Roger Suckling

Transcript: Interview with Roger Suckling

I started working a community artist, but I wasn’t libelled one because I was a photographers. I started photography with John Birdsall. John ran socialist photo library for years. He sold it a while ago and someone else runs it now. When he was thinking of setting something up, I went with him to London to meet Simon Guttmann, who supplied photographs to Red Star, the socialist newspaper. His office was tiny, filled with piles of newspapers. He said, “I’m not going to talk about the Leica,” and then spent the next few minutes explaining how the Leica changed everything, its portability, its small format, and the quality it allowed. He was a real camera buff.

John and I set up a darkroom in Nottingham when we started. We ran classes so people could learn the technical processes needed for photography at the time. We supplied photographs for local newsletters and newspapers and documented community events. There were several community artists who worked mainly in Hyson Green and produced murals, most of them involving local residents and children. One mural by Ray Richardson, “the first men on the moon”, was painted on the Hyson Green flats before they were demolished.

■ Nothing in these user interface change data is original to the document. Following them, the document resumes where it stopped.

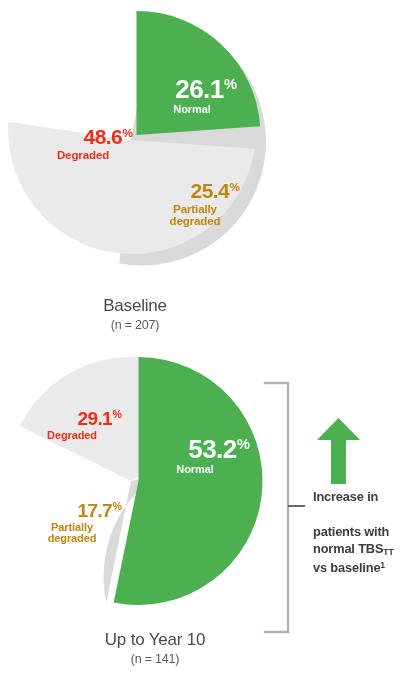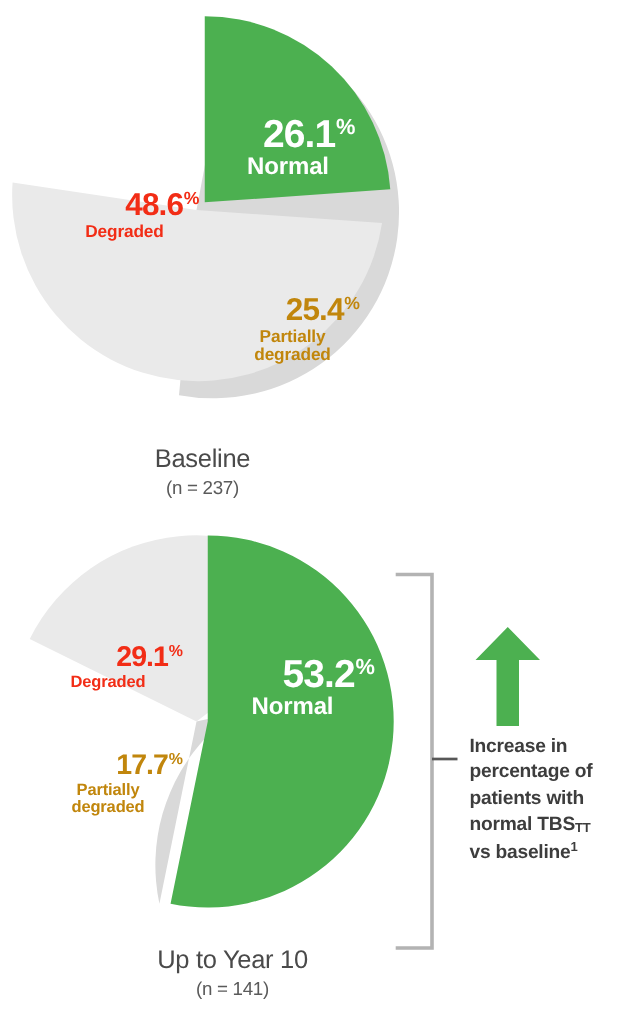"Normal" .big .slice-name { font-size: 16px -> 11px }
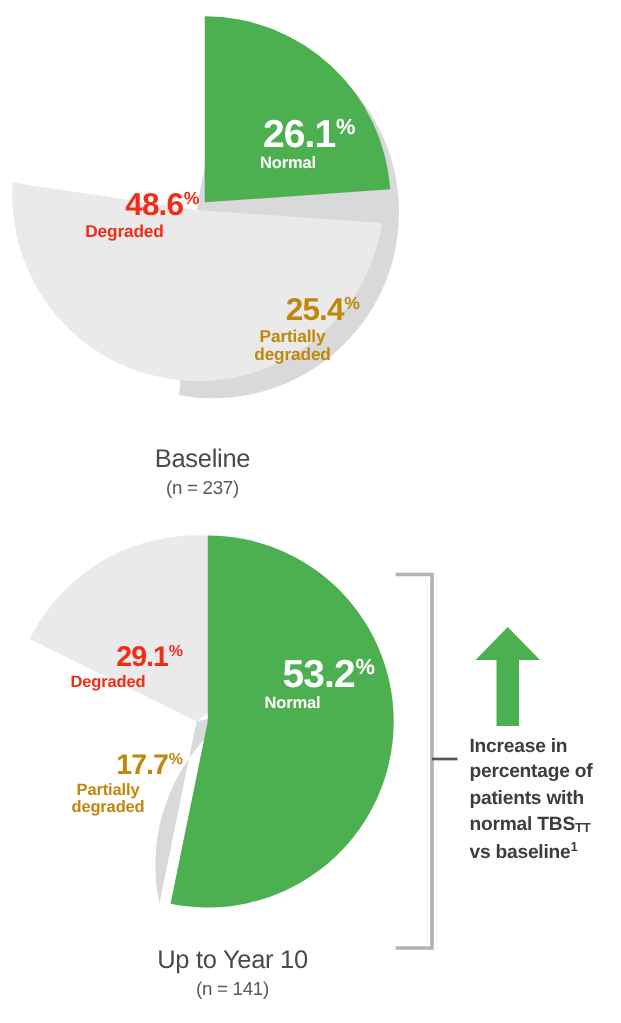"25.4%" div.slice-label { top: 196px -> 180px }
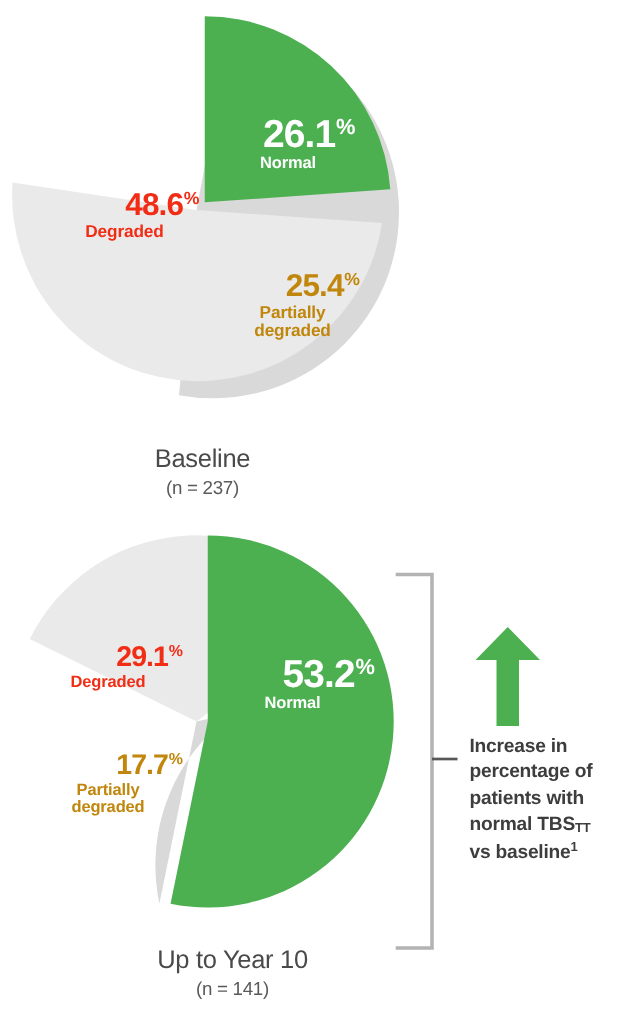"(n = 237)" span.caption-sub { text: 237 -> 207 }
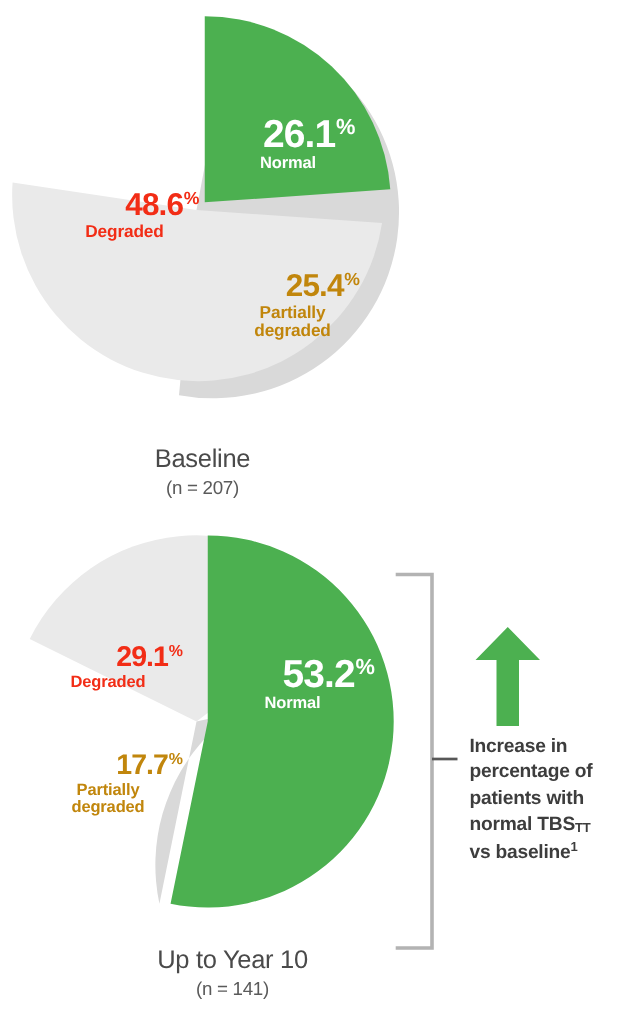"29.1%" div.slice-label { top: 88px -> 68px }
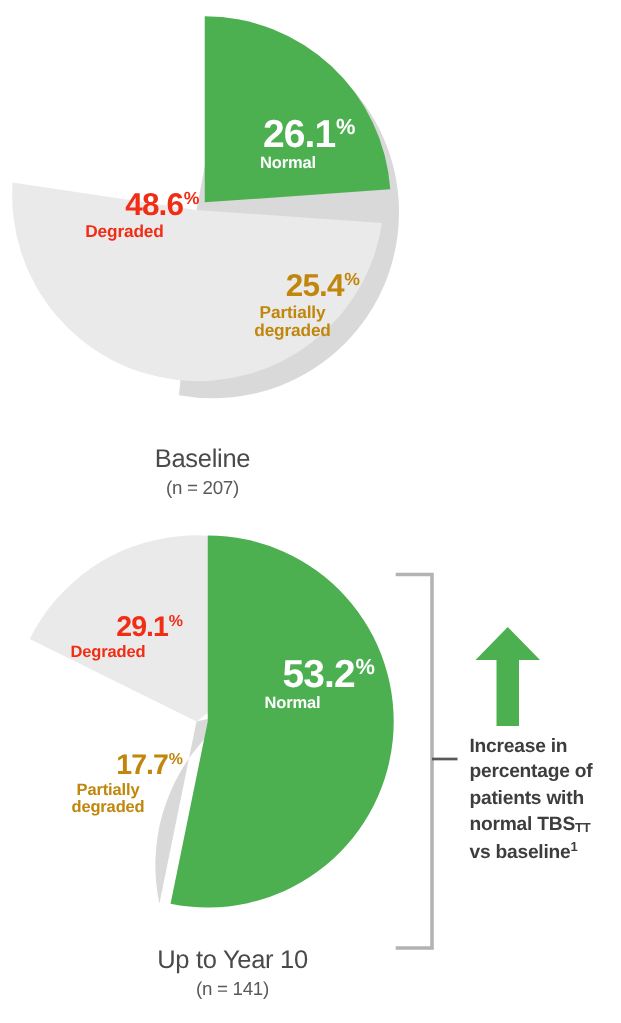"percentage of" span { html: <span>percentage of</span> -> none }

The Hyson Green flats were a important cultural centre for local residents. Underneath the flats were garages that were converted into workshop spaces for tenants. I made a video about it, spent days editing it. I gave them a copy, and when I went back a week later they told me they had taped over it with Coronation Street. I didn’t have another copy. The Nottingham Community Arts Centre later became known as the Exchange Arts Group, which is how New Art Exchange took its name. When I was there, we rented a room to an Asian arts group, connected to Parbinder and others, which went on to develop the Nottingham Mela. I think the Mela grew out of their relationship with the Community Arts Centre.

I lost touch with people after about 1981. There was someone called John Waller and Diane Bowling, who now runs a bookshop in Wales. She was involved after I left. John was more of an administrator than an artist, but he ran the centre for a while. He’d have interesting insights into the links between the centre and Asian arts groups. Diane might too. I mentioned a woman called Martha, one of the community artists. I can’t remember her surname. I’ve been in occasional contact with her. She went into social work, but she remains very knowledgeable. She came to the recent Self-Portrait event at New Art Exchange and brought people with her, including the artist Warwick Williams, whose father has work in Tate Britain’s Caribbean artists exhibition. Martha knows many of the people from the Black community who appeared in the Self-Portrait series.

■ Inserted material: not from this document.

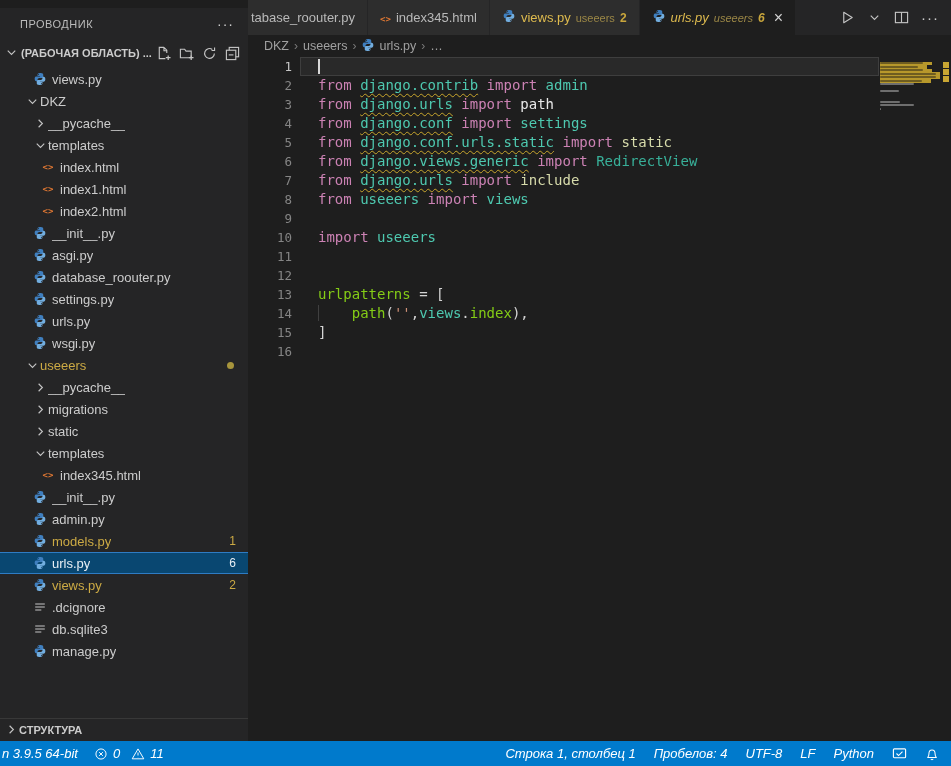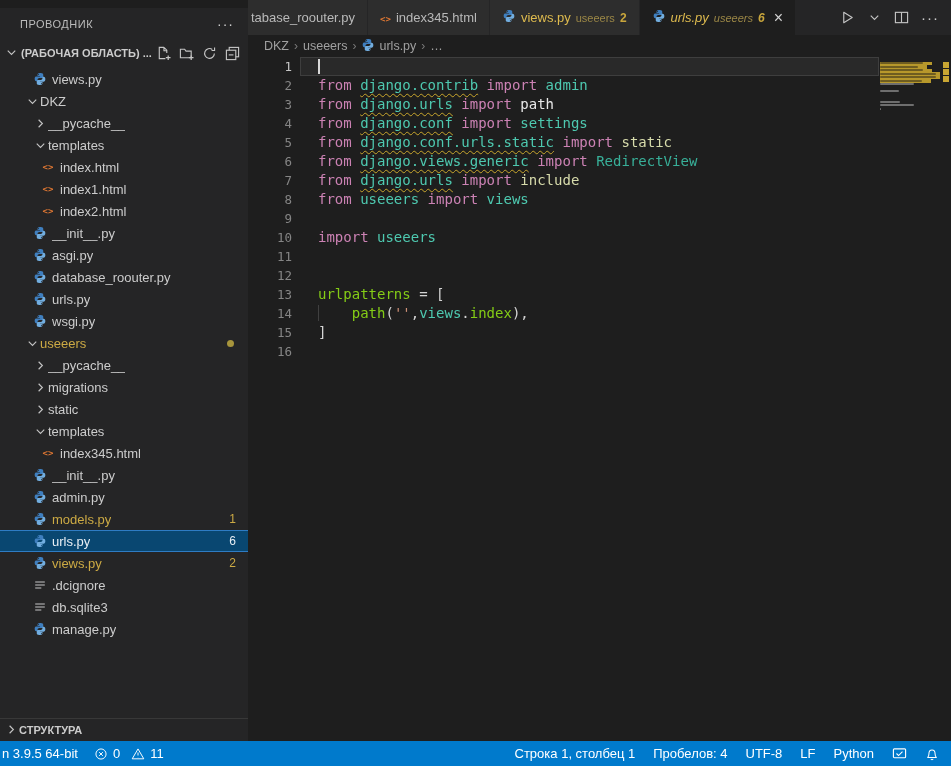"settings.py" div.trow { html: none -> <div> <span> <svg> <path></path> <path></path> </svg> </span> <span>settings.py</span> </div> }
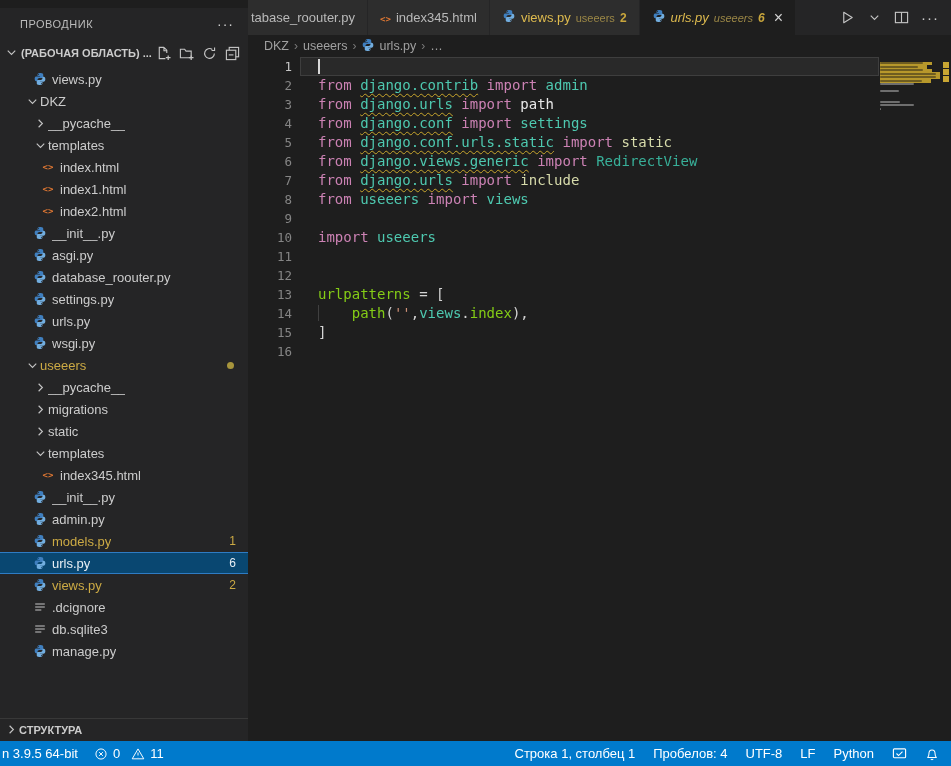"n 3.9.5 64-bit" .sitem { font-style: none -> italic }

At that event, they also brought a woman who used to be Chief Executive of Tomlinson Housing. She said she was the one who pressed the button to demolish the Hyson Green flats. The meeting ended up being mostly them reminiscing about blues parties and weed, not what the organisers expected, but it was enjoyable. There are still people around who remember that time and who were deeply involved in the Black community.

There was also Harminder Singh, who attended the photography courses. Another participant was Pete, a young Black man then, who photographed himself for the Self-Portrait exhibition. I can’t recall his surname.

I wasn’t’ really involved in anti-racism work, though I did photograph some anti-racism activity and graffito in Leicester, and it was everywhere. I told you about Martha being refused service at the ALMA pub. We couldn’t believe it when it happened, so race and racism were topics we discussed, even if they weren’t part of a formal anti-racist role.

Interviewer : When you say socially engaged, do you mean photographers documenting issues, or residents participating in the work?

Roger: Both. The Self-Portrait project grew from that idea, giving agency to individuals rather than having outsiders represent them. It was about enabling working-class and local Black and Asian residents to have a voice and be seen as legitimate subjects in art and culture. There were also screen-printing workshops, murals, and other skills-based activities.

All of that was positive—giving people skills and opportunities they wouldn’t otherwise have had. I was never convinced about the rhetoric of community building. It felt like we were being brought in by government bodies that had failed the community and didn’t know how to address the underlying issues. A few weeks after the Self-Portrait photographs were taken, in June 1981, there were riots in Hyson Green, behind the Community Arts Centre.